Dkron supports several methods for nodes to discover and join each other:

  1. Static List: Explicitly specify other cluster members
  2. Auto-join: Automatically discover other nodes
  3. Cloud Auto-join: Discover nodes in cloud environments

Basic Cluster Setup

To start a basic 3-node server cluster:

  1. Start the first node:

    dkron agent --server --bootstrap-expect=3 --node-name=node1 --bind=10.0.0.1 --advertise=10.0.0.1
  2. Start additional server nodes:

    dkron agent --server --bootstrap-expect=3 --node-name=node2 --bind=10.0.0.2 --advertise=10.0.0.2 --join=10.0.0.1
    dkron agent --server --bootstrap-expect=3 --node-name=node3 --bind=10.0.0.3 --advertise=10.0.0.3 --join=10.0.0.1
  3. Add agent nodes:

    dkron agent --node-name=agent1 --bind=10.0.0.4 --join=10.0.0.1

Key Configuration Parameters

ParameterDescriptionExample
--serverRun in server mode--server
--bootstrap-expectExpected number of servers--bootstrap-expect=3
--node-nameUnique node identifier--node-name=node1
--bindAddress to bind network services--bind=10.0.0.1
--advertiseAddress to advertise to cluster--advertise=10.0.0.1
--joinAddress of another node to join--join=10.0.0.1
--retry-joinAuto-retry joining--retry-join=10.0.0.1
--tagNode tag for job targeting--tag role=web

Multi-Datacenter Configuration

Dkron can run in HA mode, avoiding SPOFs, this mode provides better scalability and better reliability for users that wants a high level of confidence in the cron jobs they need to run.

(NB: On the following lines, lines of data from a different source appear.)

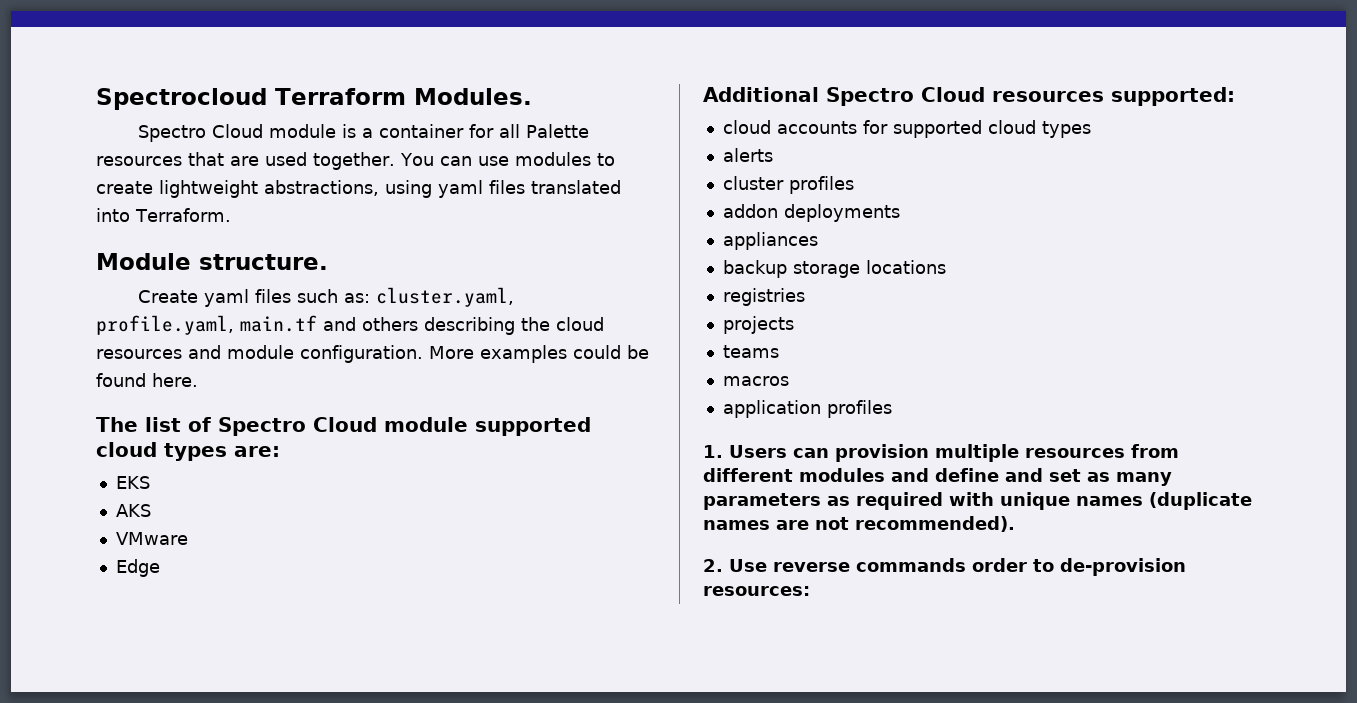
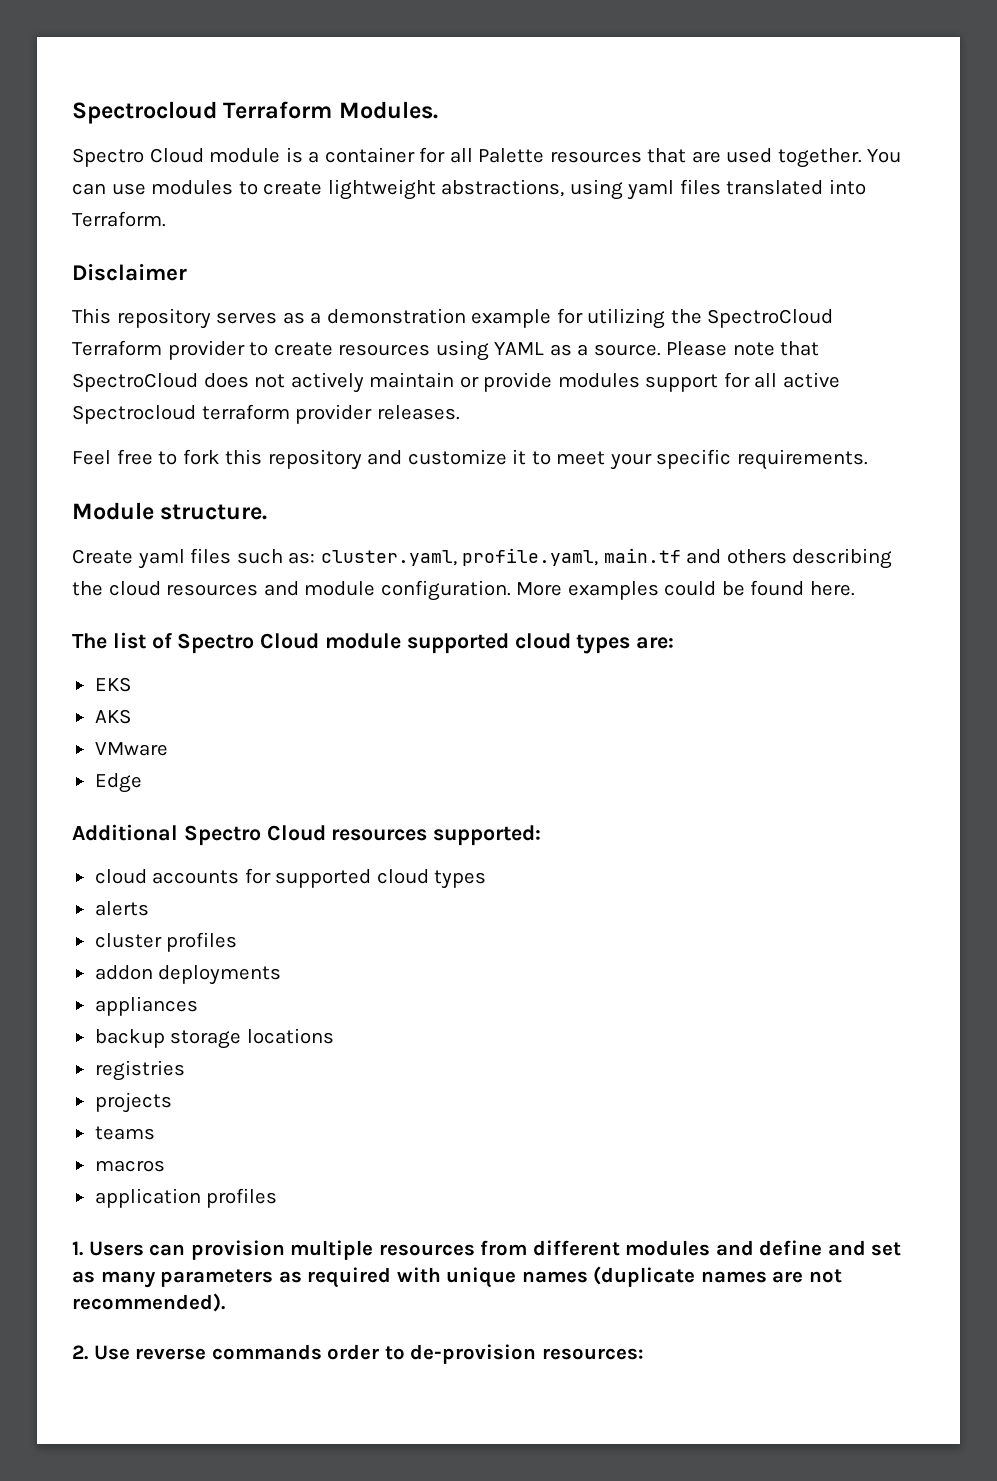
+ Disclaimer
+ This repository serves as a demonstration example for utilizing the SpectroCloud Terraform provider to create resources using YAML as a source. Please note that SpectroCloud does not actively maintain or provide modules support for all active Spectrocloud terraform provider releases.
+ Feel free to fork this repository and customize it to meet your specific requirements.

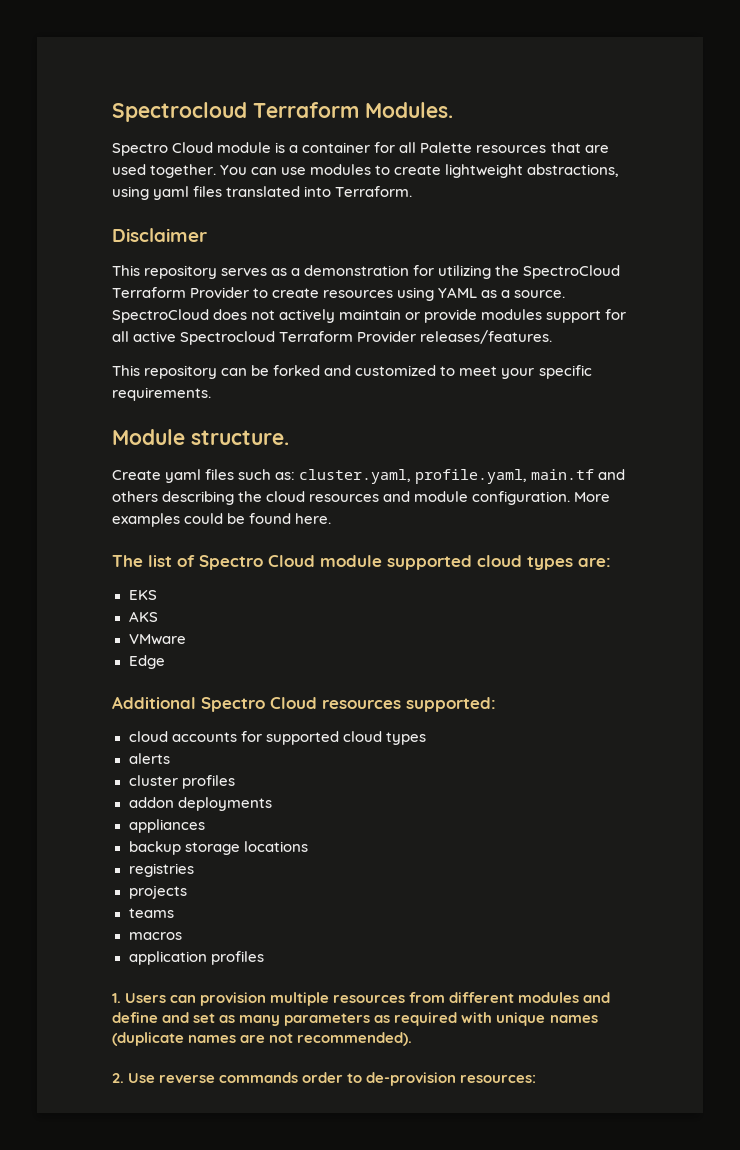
- This repository serves as a demonstration example for utilizing the SpectroCloud Terraform provider to create resources using YAML as a source.
+ This repository serves as a demonstration for utilizing the SpectroCloud Terraform Provider to create resources using YAML as a source.
- Please note that SpectroCloud does not actively maintain or provide modules support for all active Spectrocloud terraform provider releases.
- Feel free to fork this repository and customize it to meet your specific requirements.
+ SpectroCloud does not actively maintain or provide modules support for all active Spectrocloud Terraform Provider releases/features.
+ This repository can be forked and customized to meet your specific requirements.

Manually bootstrapping a Dkron cluster does not rely on additional tooling, but does require operator participation in the cluster formation process. When bootstrapping, Dkron servers and clients must be started and informed with the address of at least one Dkron server.

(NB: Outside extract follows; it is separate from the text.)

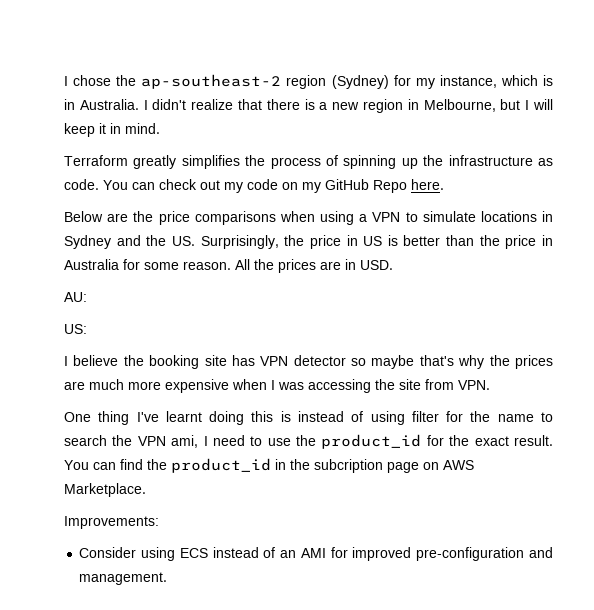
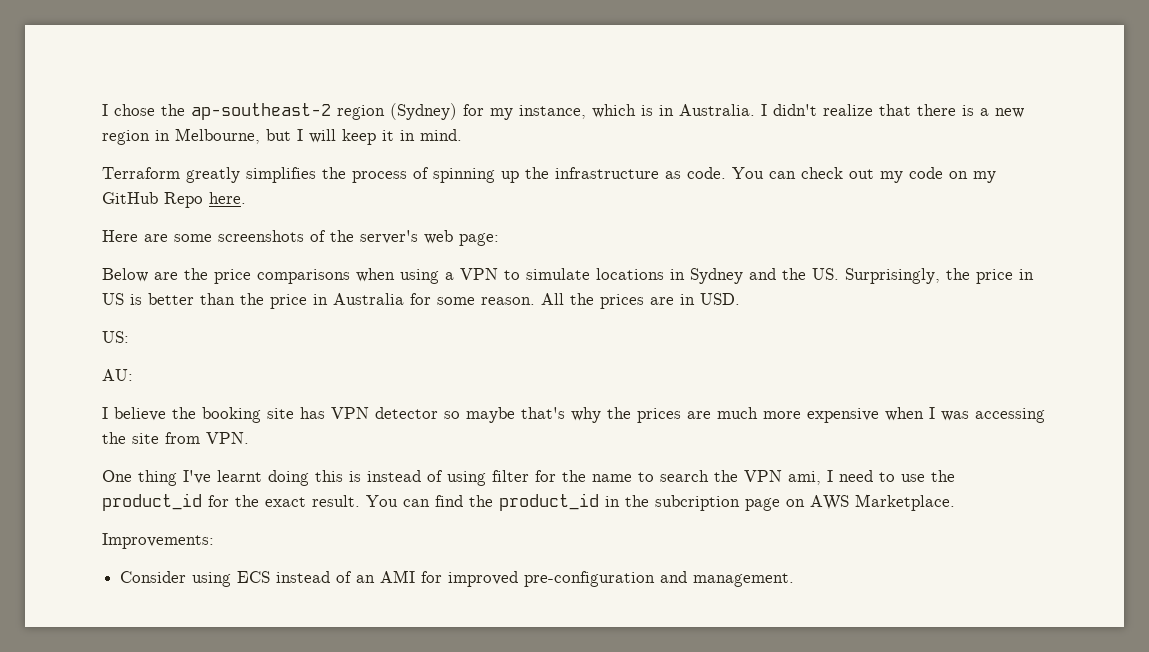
+ Here are some screenshots of the server's web page:
+ US:
- US:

As you can tell, this creates a chicken-and-egg problem where one server must first be fully bootstrapped and configured before the remaining servers and clients can join the cluster. This requirement can add additional provisioning time as well as ordered dependencies during provisioning.

First, we bootstrap a single Dkron server and capture its IP address. After we have that nodes IP address, we place this address in the configuration.

  1. First bootstrap a node with a configuration like this:
# dkron.yml
server: true
bootstrap-expect: 1
  1. Then stop the bootstrapped server and capture the server IP address.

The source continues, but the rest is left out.